Australian likes to see itself as the Lucky Country, the land of the fair go, home of the ‘Aussie battler’. We like stories of underdog battling against the odds, even if they don’t always overcome them – Ned Kelly, ANZACs at Gallipoli, the Australian farmer, convicts, bushrangers – these are our national heroes.
These are how many Australians still like to view themselves, even though most Australians today have never farmed the land or even ridden a horse, have never fought in a war (thankfully!), were not sent to Australia in chains, and have never even worn a trashcan on our heads while having a shootout with police.
Last week a number of major national and international media outlets were outraged at the University of New South Wales (UNSW) for “re-writing history.” Although this claim was completely unfounded, it did spark a much-needed dialogue about the true identity of Australia.
Page 2 of the October 1952 edition of Dawn, a ‘Magazine for the Aboriginal People of NSW’ published by the Aboriginal Welfare Board. Through the 40s and 50s many Aboriginal girls were forcibly removed from their family’s and interned as wards of the state at the Cootamundra Aboriginal Girls Training Home
Incredibly, the forced removal of Aboriginal children from their families continues to this day.
The recent shenanigans around the use of ‘invasion’ instead of ‘settlement’ was annoying on so many levels. Not least of which was the stark reminder of how many Australians just require an inciting ‘green light’ from media to let loose a tirade of hatred and ignorance aimed at Aboriginal people.
It can happen at the drop of a hat, over the most insignificant of events. Even a years old document stating things that have been around for decades can set it off. Never mind that it is not an enforceable document demanding students think and talk in a certain way. Never mind Captain Cook, who wasn’t even mentioned in the document in question, was not the first white person to come to Australia. Never mind that the Australian national ethos can proudly embrace historical criminals who opposed government in the form of bushrangers, but feels threatened by the acknowledgement of Aboriginal resistance fighters. Never mind that the edicts from England which spoke of peaceful negotiations, purchasing land and forming treaties were completely ignored in favour of the myth of Terra Nullius, or that the infamous posters pictorially claiming that both white people and Aboriginal people alike would be hung for killing each other was completely ignored (the only white people to be hanged for killing Aboriginal people was after the Myall Creek Massacre, the only massacre that has entered mainstream Australian consciousness, not because of the horrific nature of the massacre itself, but because of the fact that white people were punished for it). Never mind any of that, because as amateur historian Kyle Sandilands said, “get over it, it’s 200 years ago.”

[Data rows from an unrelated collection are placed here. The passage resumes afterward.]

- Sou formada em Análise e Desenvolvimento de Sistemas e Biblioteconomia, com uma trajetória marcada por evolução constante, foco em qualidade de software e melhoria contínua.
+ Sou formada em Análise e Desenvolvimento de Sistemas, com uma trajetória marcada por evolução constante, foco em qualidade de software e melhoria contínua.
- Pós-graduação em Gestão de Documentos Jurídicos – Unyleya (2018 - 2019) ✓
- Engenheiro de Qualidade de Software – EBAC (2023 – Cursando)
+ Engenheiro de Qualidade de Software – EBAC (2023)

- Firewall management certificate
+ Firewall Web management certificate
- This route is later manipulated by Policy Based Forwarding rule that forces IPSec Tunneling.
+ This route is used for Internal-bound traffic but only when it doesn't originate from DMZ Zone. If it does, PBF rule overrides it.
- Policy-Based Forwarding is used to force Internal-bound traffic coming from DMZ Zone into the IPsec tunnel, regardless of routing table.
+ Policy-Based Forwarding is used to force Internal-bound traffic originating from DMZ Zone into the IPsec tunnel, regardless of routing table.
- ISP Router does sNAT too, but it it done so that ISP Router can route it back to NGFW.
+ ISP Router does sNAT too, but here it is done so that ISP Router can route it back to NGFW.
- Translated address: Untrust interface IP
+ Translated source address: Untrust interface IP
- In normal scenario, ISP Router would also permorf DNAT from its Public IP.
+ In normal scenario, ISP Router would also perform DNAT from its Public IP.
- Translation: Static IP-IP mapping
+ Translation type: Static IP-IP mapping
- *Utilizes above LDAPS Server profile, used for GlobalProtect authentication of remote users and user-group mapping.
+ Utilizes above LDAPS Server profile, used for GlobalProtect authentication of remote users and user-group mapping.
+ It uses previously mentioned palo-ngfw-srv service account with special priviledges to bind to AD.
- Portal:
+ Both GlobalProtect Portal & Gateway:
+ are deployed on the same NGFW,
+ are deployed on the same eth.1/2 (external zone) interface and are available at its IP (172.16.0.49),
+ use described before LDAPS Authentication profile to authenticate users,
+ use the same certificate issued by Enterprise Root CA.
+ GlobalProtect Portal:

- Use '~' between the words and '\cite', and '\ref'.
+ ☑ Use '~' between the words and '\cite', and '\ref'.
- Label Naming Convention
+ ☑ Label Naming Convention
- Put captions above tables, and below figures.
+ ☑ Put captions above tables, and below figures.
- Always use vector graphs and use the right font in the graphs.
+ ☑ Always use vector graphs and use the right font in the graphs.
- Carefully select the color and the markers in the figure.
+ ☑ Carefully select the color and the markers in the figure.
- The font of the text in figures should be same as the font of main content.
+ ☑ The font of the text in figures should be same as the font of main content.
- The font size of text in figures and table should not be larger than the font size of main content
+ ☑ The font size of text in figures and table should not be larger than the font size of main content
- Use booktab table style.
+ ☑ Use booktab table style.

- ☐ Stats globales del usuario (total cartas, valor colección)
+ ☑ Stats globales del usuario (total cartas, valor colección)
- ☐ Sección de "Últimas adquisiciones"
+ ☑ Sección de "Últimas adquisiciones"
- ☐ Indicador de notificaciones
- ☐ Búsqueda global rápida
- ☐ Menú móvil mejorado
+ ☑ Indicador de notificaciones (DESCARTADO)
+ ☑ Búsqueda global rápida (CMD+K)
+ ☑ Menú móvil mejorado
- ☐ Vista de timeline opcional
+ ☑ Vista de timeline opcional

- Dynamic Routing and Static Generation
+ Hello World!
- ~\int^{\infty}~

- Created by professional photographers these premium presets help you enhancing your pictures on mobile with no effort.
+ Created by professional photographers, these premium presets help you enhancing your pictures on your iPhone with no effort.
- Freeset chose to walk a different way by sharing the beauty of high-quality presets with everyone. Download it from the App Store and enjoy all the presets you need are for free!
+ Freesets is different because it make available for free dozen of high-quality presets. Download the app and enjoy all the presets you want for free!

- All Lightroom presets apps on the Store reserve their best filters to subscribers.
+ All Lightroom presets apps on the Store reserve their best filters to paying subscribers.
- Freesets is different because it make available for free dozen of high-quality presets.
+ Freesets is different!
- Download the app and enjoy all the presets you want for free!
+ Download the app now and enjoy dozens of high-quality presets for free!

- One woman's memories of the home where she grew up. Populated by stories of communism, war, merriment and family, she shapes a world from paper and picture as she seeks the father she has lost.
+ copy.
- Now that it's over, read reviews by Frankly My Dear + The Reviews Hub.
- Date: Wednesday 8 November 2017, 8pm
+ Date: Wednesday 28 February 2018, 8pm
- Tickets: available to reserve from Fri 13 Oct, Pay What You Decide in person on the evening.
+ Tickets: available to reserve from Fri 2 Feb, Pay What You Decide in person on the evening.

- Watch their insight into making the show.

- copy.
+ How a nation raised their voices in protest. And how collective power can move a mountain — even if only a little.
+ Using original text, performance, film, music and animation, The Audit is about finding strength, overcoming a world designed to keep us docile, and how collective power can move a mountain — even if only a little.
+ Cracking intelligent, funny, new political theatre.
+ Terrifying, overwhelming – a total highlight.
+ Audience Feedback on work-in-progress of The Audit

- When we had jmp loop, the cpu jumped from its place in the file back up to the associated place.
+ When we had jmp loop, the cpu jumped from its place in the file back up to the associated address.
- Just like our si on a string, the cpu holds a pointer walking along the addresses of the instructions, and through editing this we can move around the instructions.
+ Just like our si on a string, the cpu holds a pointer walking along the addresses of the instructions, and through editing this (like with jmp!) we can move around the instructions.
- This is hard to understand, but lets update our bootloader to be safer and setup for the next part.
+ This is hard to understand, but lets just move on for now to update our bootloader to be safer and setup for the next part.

That slogan is decades old, and it’s meaning hints at white Australia’s long standing reluctance to meaningfully acknowledge Aboriginal people and perspectives in the telling of our national history. Earlier this year a person wearing a shirt with this slogan on it was forced to turn it inside out before being allowed to enter Parliament House. Apparently this seemingly obvious concept is still perceived as threatening to the white Australian ideal of this land being ‘settled in peace and not war’.
Earlier this week, our most recent former PM went to great lengths to rewrite his own history in an article for Quadrant, and although he didn’t mention the words ‘Aboriginal’ or ‘Indigenous’ whatsoever in his article, he did manage to include the line that ““Unlike France or Britain, we lack a colonial past to complicate the present,” – this was just the latest in a long line of similar comments from Abbott in denying the existence of Aboriginal people (“Nothing but bush”) and the realities of invasion (“a form of foreign investment”).
Ever since Kevin Rudd’s Apology to the Stolen Generations, this week has been one of the bigger weeks in media and Government for discussion of Indigenous issues. Each year we hear updates on the Government’s Closing the Gap initiative, as well as the Close the Gap report. We hear discussions and reflections on the Apology, at the time called ‘The First Step’ in addressing our past and creating pathways to a better future.
One topic which is notably underrepresented during this increased focus on Indigenous issues is perhaps the most relevant to what the Apology was about, and that is the overwhelming number of Indigenous children who continue to be removed from their families. The rate of which is today higher than at any point in Australia’s history.